Integral of $\int_{-\infty}^\infty x^2e^{-\frac {(x-\mu)^2}{2\sigma^2}}dx$

Question

Calculate this integral

$\int_{-\infty}^\infty x^2e^{-\frac {(x-\mu)^2}{2\sigma^2}}dx$

I know the trick can be using $E[x^2]=var[x]+E^2[x]$, but how to solve it in an analytic way?

Answer 1

The substitution $z=\frac{x-\mu}{\sigma}$ converts your integral to $\sigma\sqrt{2\pi}\int_\mathbb{R}(\mu^2+2\mu\sigma z + \sigma^2 z^2)e^{-z^2/2}dz$. We now have to evaluate three integrals. The first is famous; the second vanishes because of an odd integrand; the third can be obtained by differentitating under the integral. Explicitly we have $\int_\mathbb{R}e^{-az^2}dz=\sqrt{\dfrac{\pi}{a}},\,\int_\mathbb{R}z^2e^{-az^2}dz=\sqrt{\dfrac{\pi}{4a^3}}.$

Answer 2

Remember that : $ e^{x} = \sum_{n=0}^{\infty} \frac{x^{n}}{n!} $

So, we may have : $ e^{-\frac{(x-\mu)^{2}}{a}} = \sum_{n=0}^{\infty} \frac{(x-\mu)^{2n}}{(-a)^{n}n!} $. Here, I nicknamed $a = -2\sigma^{2}$.

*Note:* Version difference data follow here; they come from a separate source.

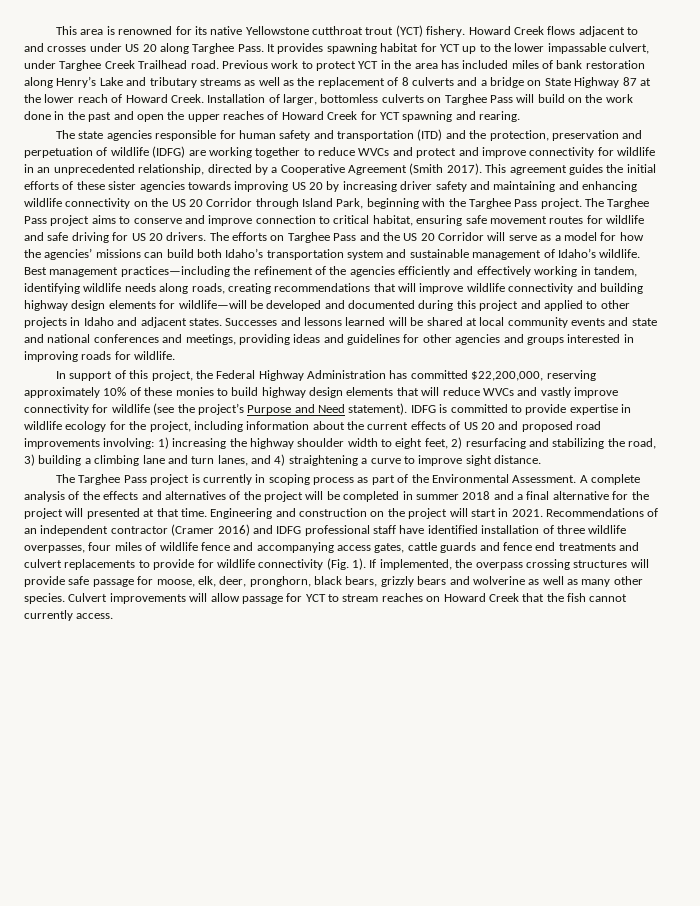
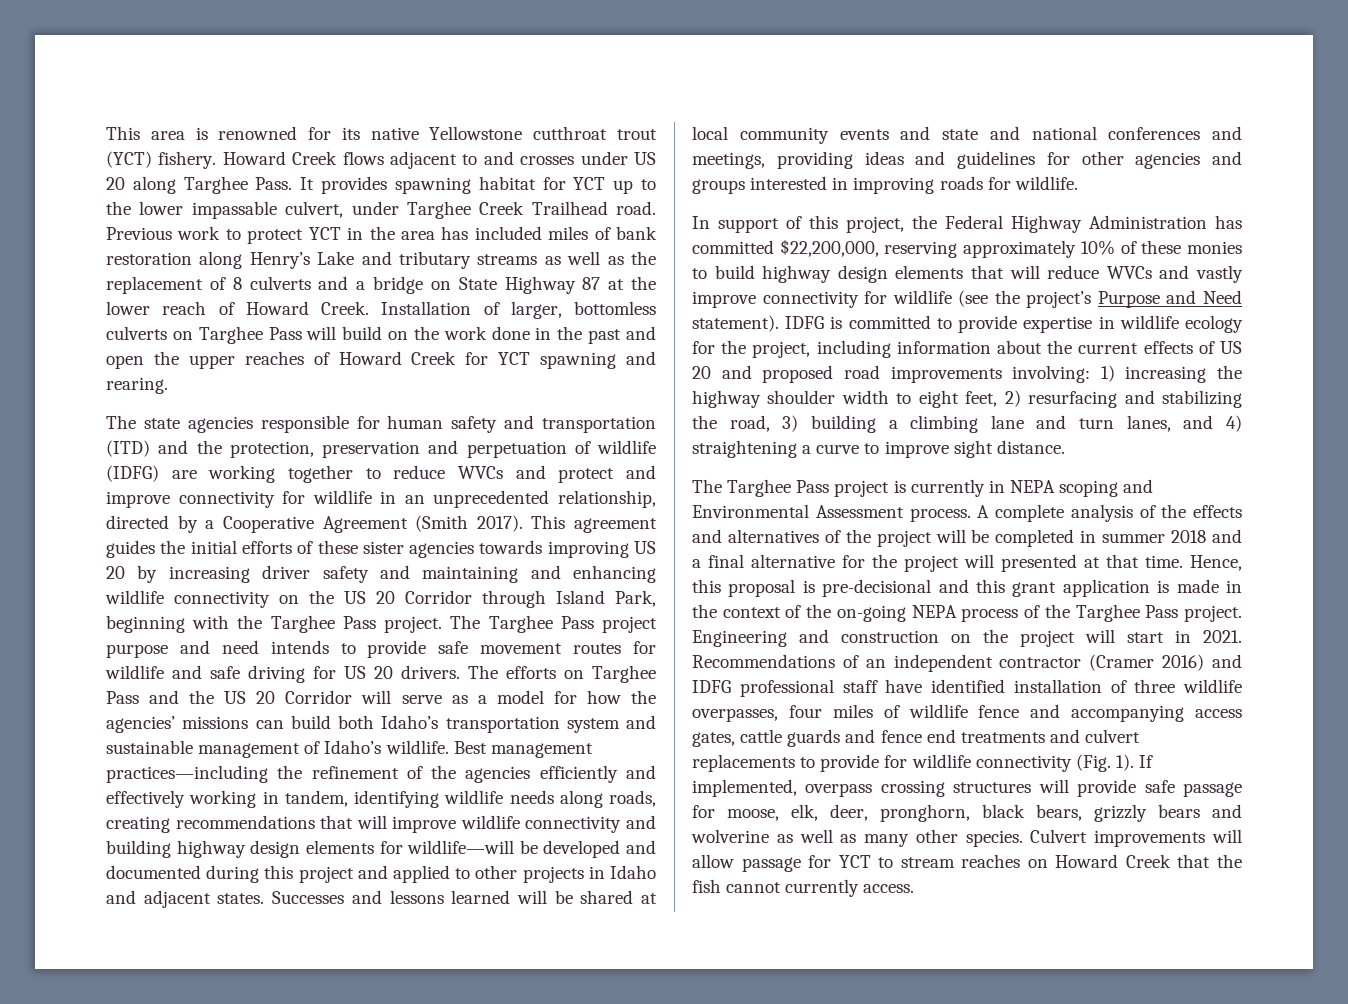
- The Targhee Pass project aims to conserve and improve connection to critical habitat, ensuring safe movement routes for wildlife and safe driving for US 20 drivers.
+ The Targhee Pass project purpose and need intends to provide safe movement routes for wildlife and safe driving for US 20 drivers.
- The Targhee Pass project is currently in scoping process as part of the Environmental Assessment.
+ The Targhee Pass project is currently in NEPA scoping and Environmental Assessment process.
+ Hence, this proposal is pre-decisional and this grant application is made in the context of the on-going NEPA process of the Targhee Pass project.
- If implemented, the overpass crossing structures will provide safe passage for moose, elk, deer, pronghorn, black bears, grizzly bears and wolverine as well as many other species.
+ If implemented, overpass crossing structures will provide safe passage for moose, elk, deer, pronghorn, black bears, grizzly bears and wolverine as well as many other species.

Now your integral can be rewritten as $$ \int_{-\infty}^{\infty} \sum_{n=0}^{\infty}\frac{x^{2}(x-\mu)^{2n}}{(-a)^{n}n!} \:\:dx = \sum_{n=0}^{\infty} \frac{1}{(-a)^{n}n!}\int_{-\infty}^{\infty} x^{2}(x-\mu)^{2n} \:\:dx $$

From here you can calculate each of the $ \int_{-\infty}^{\infty} x^{2}(x-\mu)^{2n} \:\:dx $ using partial integration.

I may do half-way here:

• $$ \int x^{2}(x-\mu)^{2n} \:\:dx = x^{2} \frac{(x-\mu)^{2n+1}}{2n+1} - \frac{2}{2n+1}\int x (x-\mu)^{2n+1} dx $$
  • $$ \int x(x-\mu)^{2n+1}dx = x \frac{(x-\mu)^{2n+2}}{2n+2} - \int \frac{(x-\mu)^{2n+2}}{2n+2} dx $$ $$= x \frac{(x-\mu)^{2n+2}}{2n+2}-\frac{(x-\mu)^{2n+3}}{(2n+2)(2n+3)} $$... Is this okay? hope this helps.

Answer 3

Write

$$\int_{-\infty}^\infty x^2e^{-(x-\mu)/2\sigma^2}dx=\int_{-\infty}^\infty x(x-\mu+\mu)e^{-(x-\mu)/2\sigma^2}dx=\int_{-\infty}^\infty x(x-\mu)e^{-(x-\mu)/2\sigma^2}dx.$$

The second identity holds because of the parity of the term $x\mu$.

Then by parts,

$$\int_{-\infty}^\infty x(x-\mu)e^{-(x-\mu)/2\sigma^2}dx=-\sigma^2xe^{-(x-\mu)/2\sigma^2}+\sigma^2\int_{-\infty}^\infty e^{-(x-\mu)/2\sigma^2}dx.$$

I guess that you know the rest.

Answer 4

Another way to do it is by expanding the function into a linear combination of Hermite functions. Define: $H_{n+1} = \frac{d}{dx}H_{n-1}$, and let $H_0$ be the gaussian in question, i.e.:

• $H_0(x) = e^{-\frac {(x-\mu)^2}{2\sigma^2}}$
• $H_1(x) = -\frac{x-\mu}{\sigma^2}H_0(x)$
• $H_2(x) = \big(\frac{x^2 - 2\mu x +\mu^2-\sigma^2}{\sigma^4}\big)H_0(x)$

Thus $x^2 H_0(x)=\sigma^4H_2(x) - 2\mu\sigma^2H_1(x) + (\mu^2+\sigma^2)H_0(x)$. When integrating from $-\infty$ to $+\infty$ only the $H_0$ term matters, since the others are derivatives of it and they all decay exponentially. So: $$ \int_{-\infty}^\infty x^2e^{-\frac {(x-\mu)^2}{2\sigma^2}}dx = (\mu^2+\sigma^2)\int_{-\infty}^\infty e^{-\frac {(x-\mu)^2}{2\sigma^2}}dx = (\mu^2 + \sigma^2)\sqrt{2\pi \sigma^2}$$